Philipp W. Messer and Richard A. Neher
Genetics, vol. 191, 593--605, 2012
Selective sweeps are typically associated with a local reduction of genetic diversity around the adaptive site. However, selective sweeps can also quickly carry neutral mutations to observable population frequencies if they arise early in a sweep and hitchhike with the adaptive allele. We show that the interplay between mutation and exponential amplification through hitchhiking results in a characteristic frequency spectrum of the resulting novel haplotype variation that depends only on the ratio of the mutation rate and the selection coefficient of the sweep. On the basis of this result, we develop an estimator for the selection coefficient driving a sweep. Since this estimator utilizes the novel variation arising from mutations during a sweep, it does not rely on preexisting variation and can also be applied to loci that lack recombination.
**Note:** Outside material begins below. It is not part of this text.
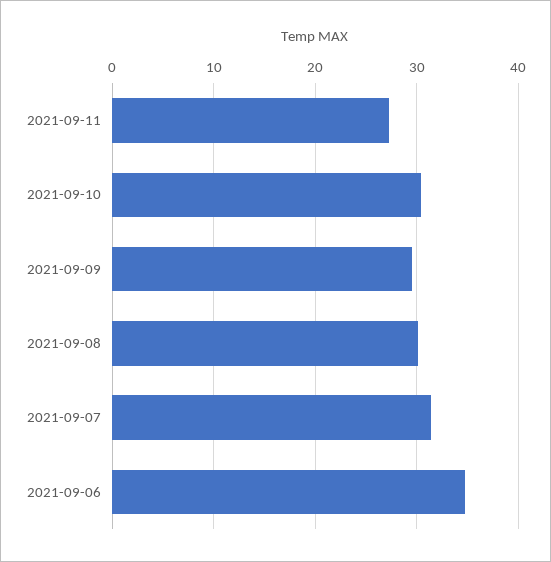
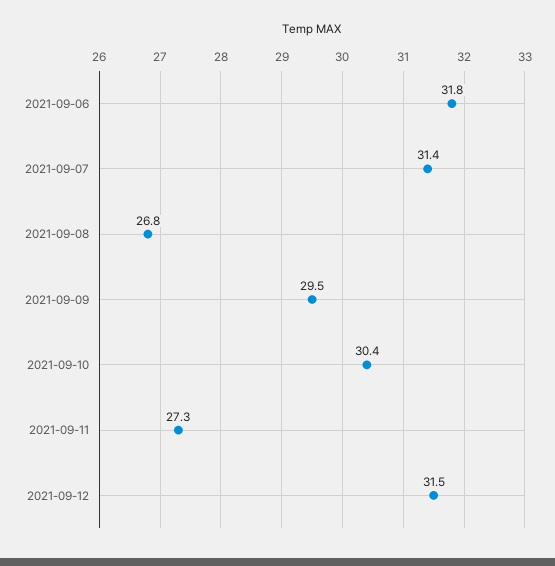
2021-09-08: 30 -> 26.8
2021-09-06: 35 -> 31.8
2021-09-12: none -> 31.5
Compared with standard approaches that infer selection coefficients from the size of dips in genetic diversity around the adaptive site, our estimator requires much shorter sequences but sampled at high population depth to capture low-frequency variants; given such data, it consistently outperforms standard approaches. We investigate analytically and numerically how the accuracy of our estimator is affected by the decay of the sweep pattern over time as a consequence of random genetic drift and discuss potential effects of recombination, soft sweeps, and demography. As an example for its use, we apply our estimator to deep sequencing data from human immunodeficiency virus populations.